Here’s what to know.

Know the type of bankruptcy

If your customer merely tells you they are “filing for bankruptcy,” it means nothing. They must actually retain an attorney and file a case in federal bankruptcy court. All listed creditors will then receive a notice of the bankruptcy case from the court. There are three primary types of bankruptcy cases: Chapter 7, Chapter 11 and Chapter 13. Construction businesses most commonly encounter Chapter 7 cases, wherein a trustee seeks to liquidate the debtor’s property to pay creditors. Frequently there are no assets, or the assets are exempt from collection efforts. In those cases, creditors without a “secured claim” usually collect nothing. A “secured” claim means the creditor holds a lien against an asset, typically real estate. After a Chapter 7 case is filed, an “automatic stay” against collection action is imposed, and creditors must immediately cease all collection efforts and must follow the court rules regarding “claims.”

File a “Proof of Claim”

The first step for a creditor facing a bankruptcy case is to assess whether a “Proof of Claim” may be filed. This is a form filed with the court stating the amount and nature of the debt, including whether you hold lien rights. If the Chapter 7 debtor is an individual, there will usually be no assets to pay unsecured creditors, and creditors without liens will not even be allowed to file a Proof of Claim and will almost certainly receive nothing. If an individual debtor successfully completes the bankruptcy process, all unsecured debts will be “discharged” and cease to exist.
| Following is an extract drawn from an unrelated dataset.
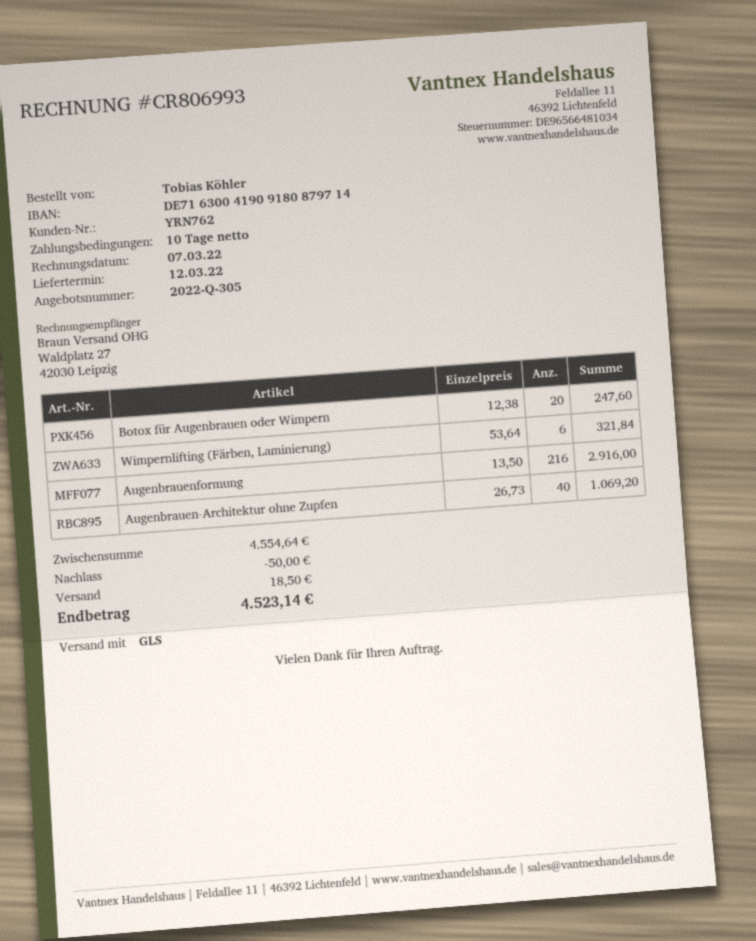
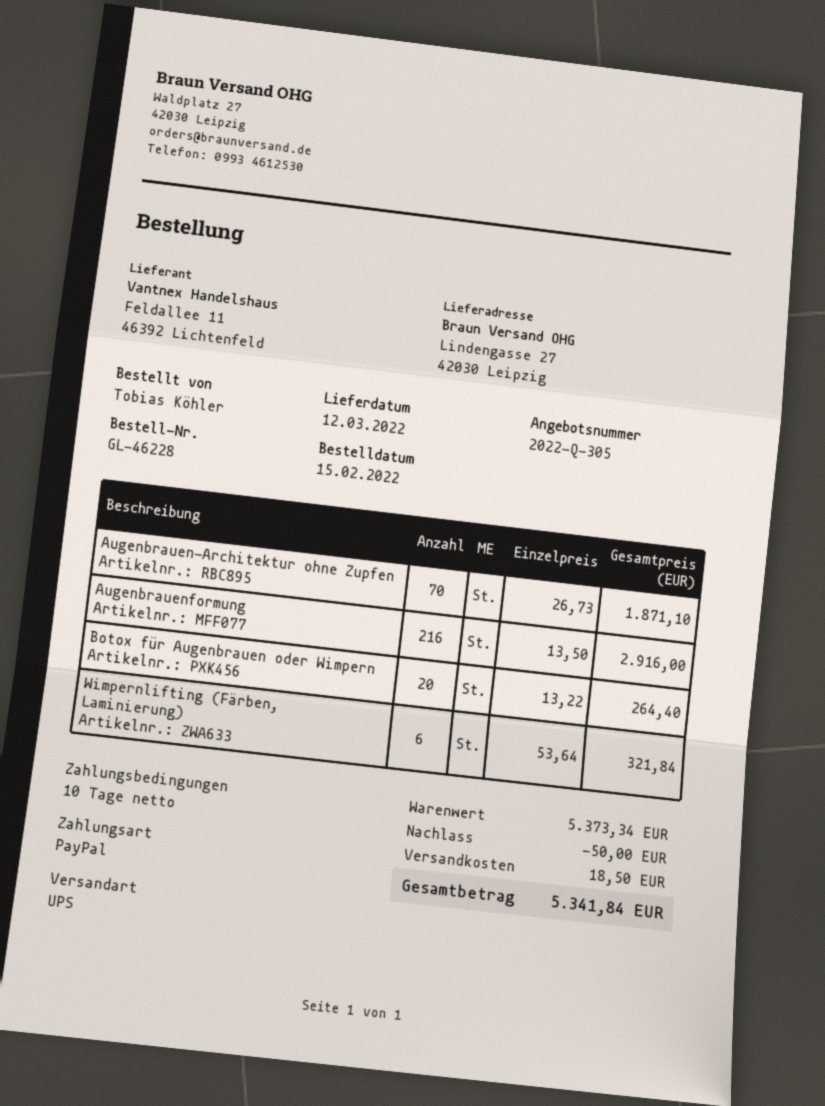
shipping method: GLS -> UPS
Botox für Augenbrauen oder Wimpern: 20 x 12.38 = 247.60 -> 20 x 13.22 = 264.40
Augenbrauen-Architektur ohne Zupfen: 40 x 26.73 = 1069.20 -> 70 x 26.73 = 1871.10
subtotal: 4554.64 -> 5373.34
total: 4523.14 -> 5341.84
However, in Chapter 7 cases filed by a business entity, while the automatic stay will prohibit collection action during the bankruptcy case, after the case is concluded, unsecured creditors could resume collection efforts against the entity.

Preserve your lien rights

Lien rights may not be discharged in bankruptcy, and the contractor holding them should file a Proof of Claim as a secured creditor. One of my clients held a mechanic’s lien against a customer’s house for flooring work. The customer filed for Chapter 7, and we filed a Proof of Claim. The customer discharged my client’s contract claim against them personally, but the lien claim was not discharged. The customer was surprised to learn that we could still foreclose on their home, and eventually my client was paid in full.